Data listing:
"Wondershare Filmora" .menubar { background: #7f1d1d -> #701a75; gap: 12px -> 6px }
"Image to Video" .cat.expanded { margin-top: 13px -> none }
* * *
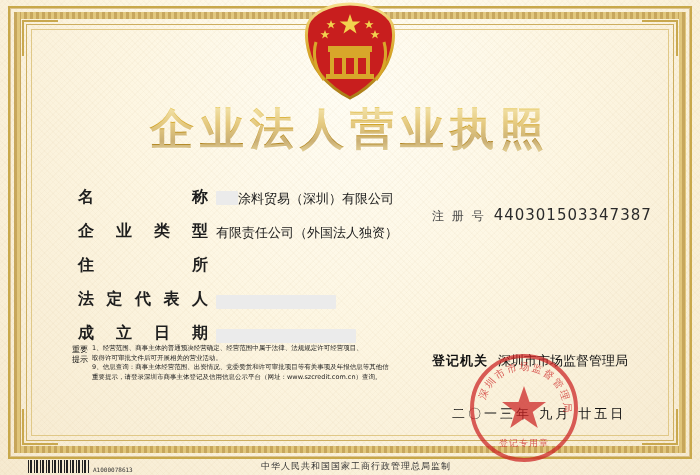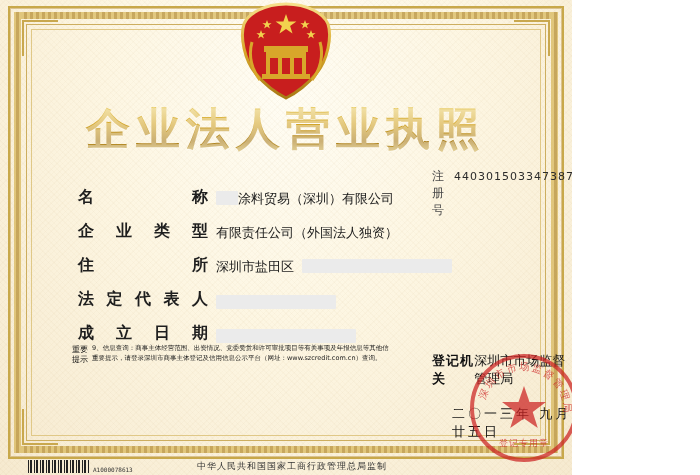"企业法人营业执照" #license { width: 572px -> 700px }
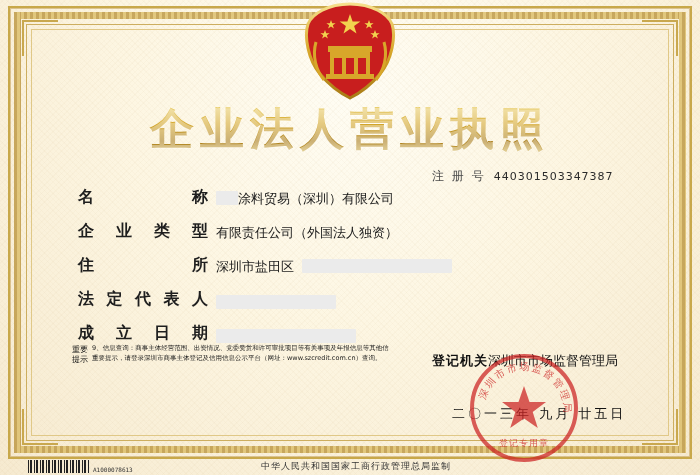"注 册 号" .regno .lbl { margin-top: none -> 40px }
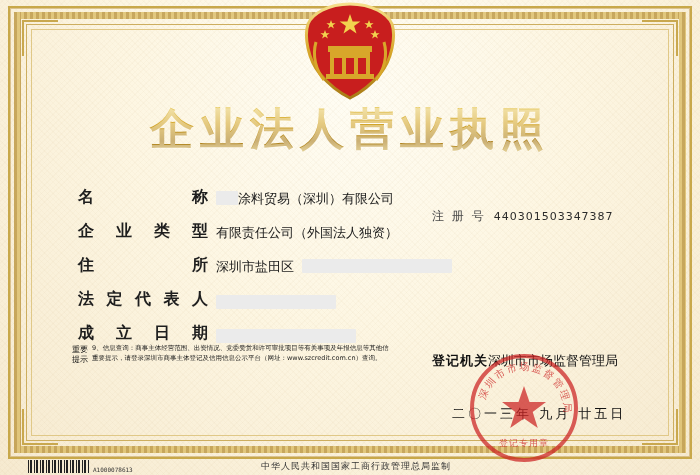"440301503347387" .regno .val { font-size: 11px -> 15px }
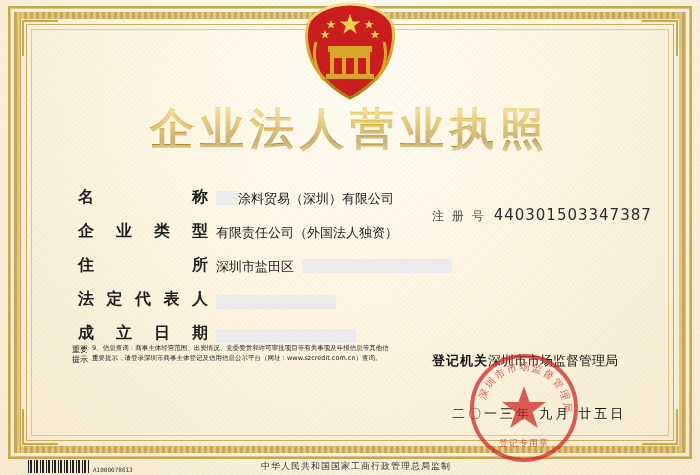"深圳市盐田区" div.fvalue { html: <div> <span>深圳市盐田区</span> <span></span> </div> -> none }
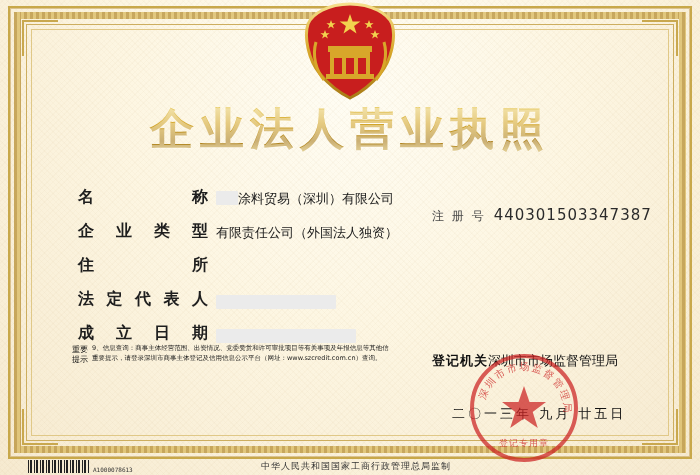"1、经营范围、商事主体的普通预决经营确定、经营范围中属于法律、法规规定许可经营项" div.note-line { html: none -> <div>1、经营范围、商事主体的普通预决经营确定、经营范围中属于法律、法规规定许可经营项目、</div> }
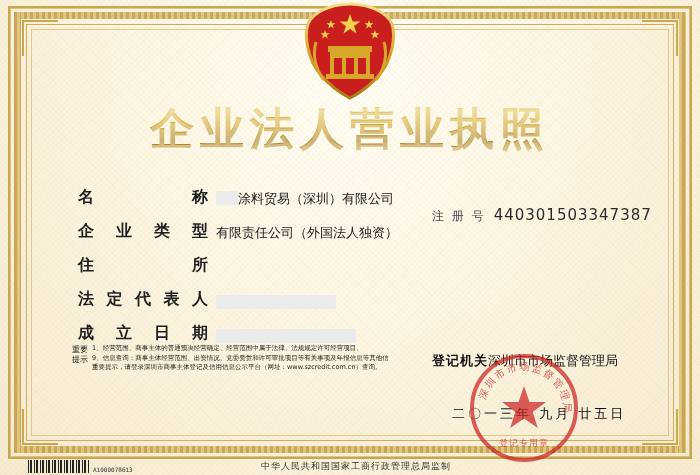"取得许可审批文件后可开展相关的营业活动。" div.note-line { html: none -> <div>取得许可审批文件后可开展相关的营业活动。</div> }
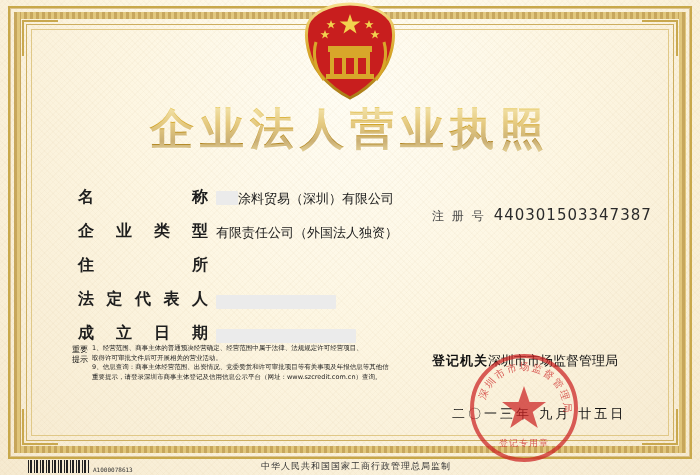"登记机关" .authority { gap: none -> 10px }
* * *
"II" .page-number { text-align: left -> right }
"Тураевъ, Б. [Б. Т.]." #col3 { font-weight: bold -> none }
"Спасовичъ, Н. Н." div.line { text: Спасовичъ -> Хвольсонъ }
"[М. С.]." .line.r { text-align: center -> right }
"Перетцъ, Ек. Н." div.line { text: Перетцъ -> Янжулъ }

Problem details: Find the word "text" in the entries, and copy every line it shows up in.

Problem solution:
"II" .page-number { text-align: left -> right }
"Спасовичъ, Н. Н." div.line { text: Спасовичъ -> Хвольсонъ }
"[М. С.]." .line.r { text-align: center -> right }
"Перетцъ, Ек. Н." div.line { text: Перетцъ -> Янжулъ }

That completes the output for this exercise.